Every year, the Common Application opens on August 1st. The process is the bane of every rising senior’s existence as they navigate the slew of activities forms, inputting test scores, finding recommendations, while also completing bespoke supplemental applications for nearly every competitive college.
The process is stressful, and rightfully so, therefore, trying to eliminate as many of these sections as early as possible is exceptionally important for ensuring the college application process goes smoothly. Fortunately, there is one critical part of the Common Application that can be completed early to give you a head start on the competition — the application essay.

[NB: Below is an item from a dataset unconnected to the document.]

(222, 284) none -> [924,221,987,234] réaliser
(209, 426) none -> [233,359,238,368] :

Prompts for the essay are released early every year, in fact the question options for the upcoming application cycle have already been released. You don’t have to know which schools you are applying to before writing the essay, since all schools under the system (which includes the vast majority of private universities) will require the same statement.

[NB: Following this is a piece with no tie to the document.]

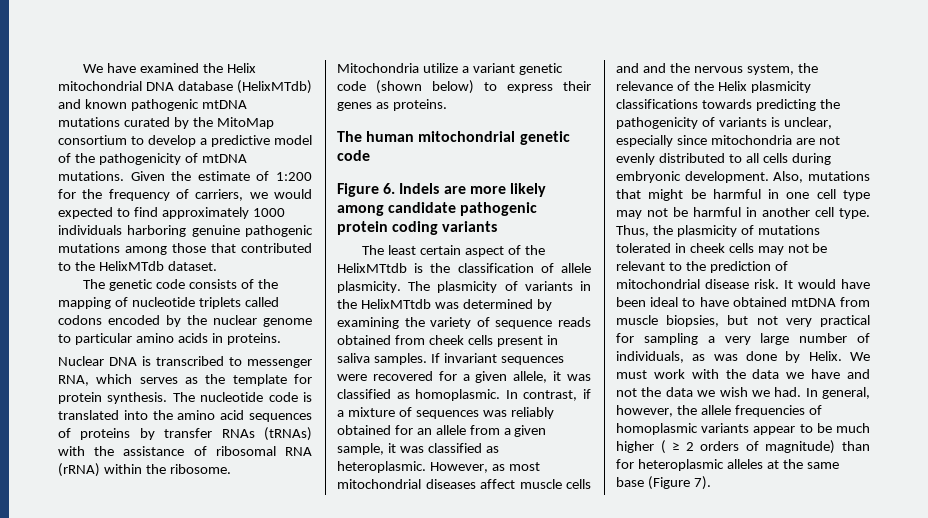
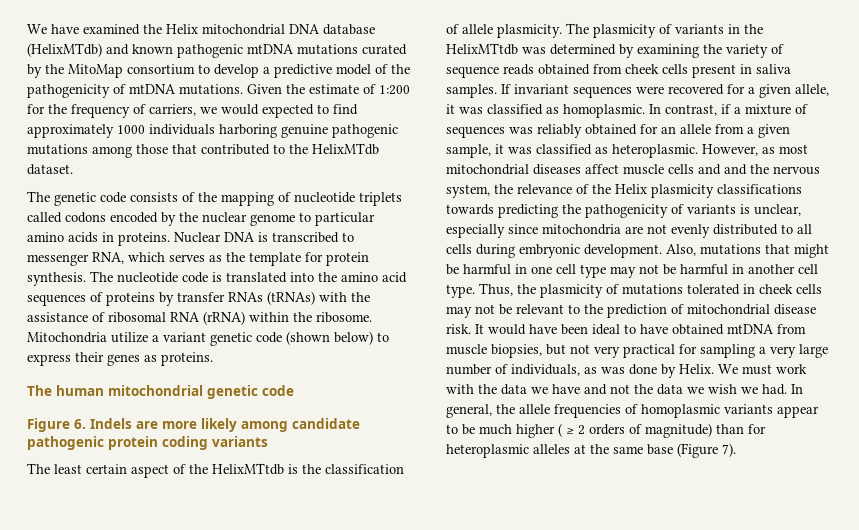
(281, 339) // -> (170, 239) none
[616,405,673,417] however, -> (492, 411) none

These essays are relatively short – up to 650 words that aim to describe your past 17-18 years of personal growth. It is highly recommended that you do not write these essays in the fall while you are also chasing your counselor down for a good recommendation, and writing supplemental essays for each school!

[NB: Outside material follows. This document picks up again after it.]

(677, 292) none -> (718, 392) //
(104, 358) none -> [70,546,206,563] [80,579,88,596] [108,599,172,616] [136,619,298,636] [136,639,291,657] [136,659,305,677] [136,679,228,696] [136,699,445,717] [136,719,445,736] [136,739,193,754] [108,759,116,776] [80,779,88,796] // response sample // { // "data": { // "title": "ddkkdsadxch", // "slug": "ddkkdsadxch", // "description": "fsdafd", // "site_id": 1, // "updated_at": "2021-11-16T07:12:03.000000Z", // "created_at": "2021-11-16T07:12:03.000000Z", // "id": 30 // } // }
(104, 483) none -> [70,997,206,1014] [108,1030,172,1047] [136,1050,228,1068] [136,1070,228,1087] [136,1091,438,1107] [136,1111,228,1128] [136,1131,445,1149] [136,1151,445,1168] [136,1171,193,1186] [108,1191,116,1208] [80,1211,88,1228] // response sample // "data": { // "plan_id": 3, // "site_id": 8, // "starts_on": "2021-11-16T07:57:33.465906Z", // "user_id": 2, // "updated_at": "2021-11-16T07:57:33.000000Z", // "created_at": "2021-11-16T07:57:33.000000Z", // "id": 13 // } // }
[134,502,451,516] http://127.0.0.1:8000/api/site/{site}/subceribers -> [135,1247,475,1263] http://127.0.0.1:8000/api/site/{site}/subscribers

I started drafting my own essay over the summer and I would highly recommend it to anyone else seeking advice on how to tackle perhaps one of the hardest parts of the Common Application process. Writing the essay is difficult as it is daunting trying to articulate the values that have guided and defined you in such a concise format. Like I did, you will probably go through multiple redrafts to find the strongest message that you can portray to a college admissions committee.
If you are deciding where to start I would suggest leaning on one of the more versatile prompts that leave a lot of room for exploring in detail a minute aspect of your life. Common Application favorites such as “Some students have a background, identity, interest...” are always a solid choice and is the prompt I used to draft mine. These prompts give you a lot of room for experimentation in your first draft which you can then refine later, even if you later decide to use a different one. This is an organic task and you should be flexible.
As with most things, starting early will pay off, not only will you be less stressed and anxiety ridden through the Fall semester, but having extra time to reflect on your entire life’s narrative will put you in a good position to distinguish yourself in an ever increasingly competitive applicant pool.